Copy each line of the records below that mentions the word "hidden".

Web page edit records
——
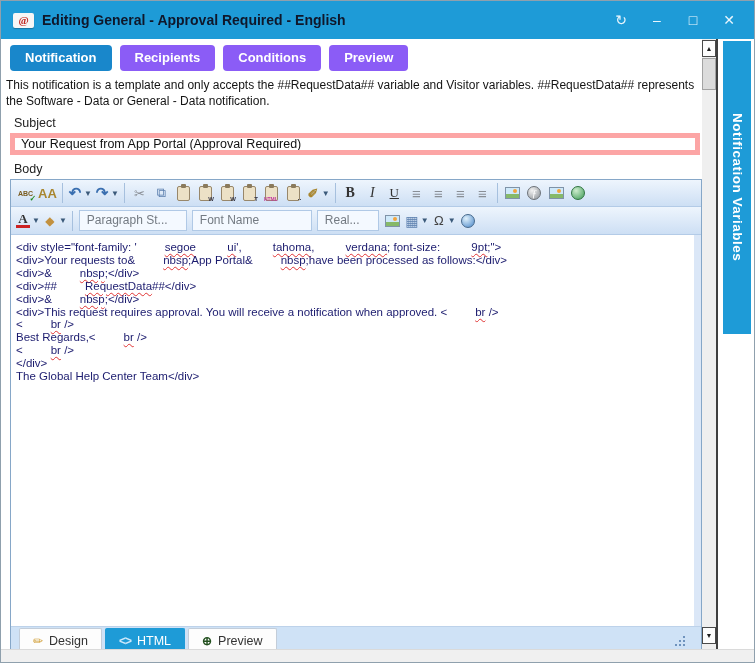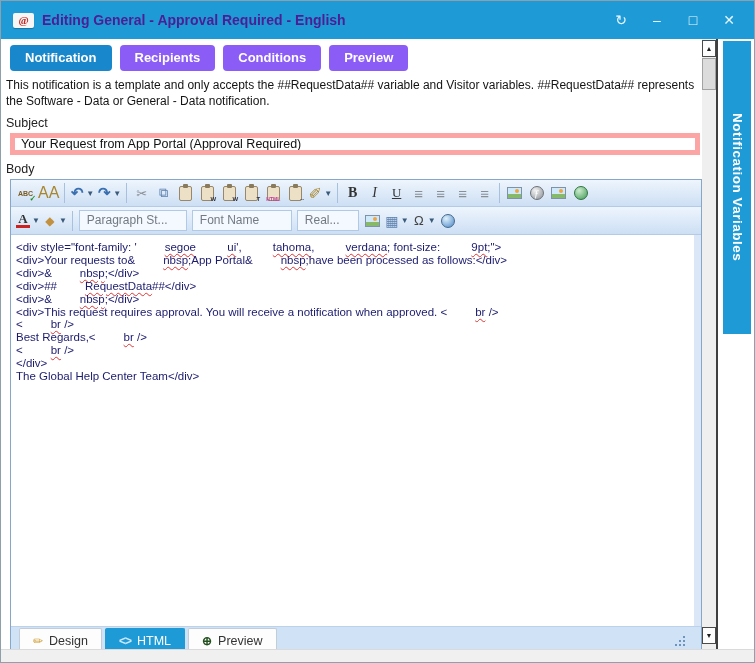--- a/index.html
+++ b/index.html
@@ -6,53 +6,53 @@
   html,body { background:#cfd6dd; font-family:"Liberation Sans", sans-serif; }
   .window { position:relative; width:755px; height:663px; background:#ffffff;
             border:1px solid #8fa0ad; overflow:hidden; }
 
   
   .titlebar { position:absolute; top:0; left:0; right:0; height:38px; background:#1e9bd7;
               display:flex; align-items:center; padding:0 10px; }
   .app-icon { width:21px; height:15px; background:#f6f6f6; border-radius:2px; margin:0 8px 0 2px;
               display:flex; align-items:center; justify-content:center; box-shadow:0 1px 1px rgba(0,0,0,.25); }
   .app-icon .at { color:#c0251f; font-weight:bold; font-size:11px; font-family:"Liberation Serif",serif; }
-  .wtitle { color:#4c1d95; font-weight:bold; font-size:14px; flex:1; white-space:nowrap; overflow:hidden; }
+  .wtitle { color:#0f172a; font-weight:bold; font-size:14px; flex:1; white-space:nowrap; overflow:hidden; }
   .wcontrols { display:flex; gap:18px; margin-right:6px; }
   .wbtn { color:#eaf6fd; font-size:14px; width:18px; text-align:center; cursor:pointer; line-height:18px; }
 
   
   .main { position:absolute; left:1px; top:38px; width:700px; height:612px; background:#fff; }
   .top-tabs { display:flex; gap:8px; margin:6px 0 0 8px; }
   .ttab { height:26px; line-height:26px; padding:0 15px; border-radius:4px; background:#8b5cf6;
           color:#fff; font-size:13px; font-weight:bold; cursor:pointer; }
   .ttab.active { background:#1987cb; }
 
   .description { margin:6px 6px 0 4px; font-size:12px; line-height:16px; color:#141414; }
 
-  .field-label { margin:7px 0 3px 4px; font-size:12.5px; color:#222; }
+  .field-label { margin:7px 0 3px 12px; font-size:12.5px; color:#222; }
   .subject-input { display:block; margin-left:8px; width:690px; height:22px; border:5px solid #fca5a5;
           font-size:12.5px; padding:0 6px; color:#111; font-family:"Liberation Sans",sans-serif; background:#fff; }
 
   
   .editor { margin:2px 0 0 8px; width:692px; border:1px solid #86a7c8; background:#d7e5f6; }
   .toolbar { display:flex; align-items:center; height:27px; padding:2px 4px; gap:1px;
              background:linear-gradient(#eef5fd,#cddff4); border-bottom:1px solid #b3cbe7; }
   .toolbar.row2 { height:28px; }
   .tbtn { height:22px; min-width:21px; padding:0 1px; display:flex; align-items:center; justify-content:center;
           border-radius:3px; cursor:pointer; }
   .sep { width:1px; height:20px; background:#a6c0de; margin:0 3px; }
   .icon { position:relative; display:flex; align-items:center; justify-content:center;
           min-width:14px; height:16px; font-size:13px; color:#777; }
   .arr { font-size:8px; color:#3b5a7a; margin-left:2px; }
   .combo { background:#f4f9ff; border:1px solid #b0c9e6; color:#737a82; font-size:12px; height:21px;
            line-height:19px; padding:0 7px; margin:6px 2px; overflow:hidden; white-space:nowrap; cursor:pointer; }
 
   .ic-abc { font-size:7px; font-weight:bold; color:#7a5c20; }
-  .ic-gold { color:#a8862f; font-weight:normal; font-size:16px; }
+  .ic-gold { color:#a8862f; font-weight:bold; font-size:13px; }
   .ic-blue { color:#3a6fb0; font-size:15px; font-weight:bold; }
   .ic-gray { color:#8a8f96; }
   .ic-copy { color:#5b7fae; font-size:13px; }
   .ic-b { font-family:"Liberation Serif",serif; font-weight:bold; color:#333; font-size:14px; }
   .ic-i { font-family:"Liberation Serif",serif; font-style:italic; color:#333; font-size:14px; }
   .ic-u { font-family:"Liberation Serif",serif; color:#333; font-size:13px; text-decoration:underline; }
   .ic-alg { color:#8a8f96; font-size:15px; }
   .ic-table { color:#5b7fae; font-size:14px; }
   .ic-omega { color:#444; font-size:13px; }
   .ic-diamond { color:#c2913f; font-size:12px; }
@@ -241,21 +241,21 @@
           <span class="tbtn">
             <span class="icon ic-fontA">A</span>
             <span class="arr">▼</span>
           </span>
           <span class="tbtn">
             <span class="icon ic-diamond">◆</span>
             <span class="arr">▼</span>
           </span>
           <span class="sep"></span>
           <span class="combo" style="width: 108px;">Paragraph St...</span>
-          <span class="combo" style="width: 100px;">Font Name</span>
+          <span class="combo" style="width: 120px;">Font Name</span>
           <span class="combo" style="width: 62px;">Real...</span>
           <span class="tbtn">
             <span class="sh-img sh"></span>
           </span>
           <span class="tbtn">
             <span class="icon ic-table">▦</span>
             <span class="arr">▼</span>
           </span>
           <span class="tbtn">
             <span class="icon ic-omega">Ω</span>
——
Response ->
             border:1px solid #8fa0ad; overflow:hidden; }
-  .wtitle { color:#4c1d95; font-weight:bold; font-size:14px; flex:1; white-space:nowrap; overflow:hidden; }
+  .wtitle { color:#0f172a; font-weight:bold; font-size:14px; flex:1; white-space:nowrap; overflow:hidden; }
            line-height:19px; padding:0 7px; margin:6px 2px; overflow:hidden; white-space:nowrap; cursor:pointer; }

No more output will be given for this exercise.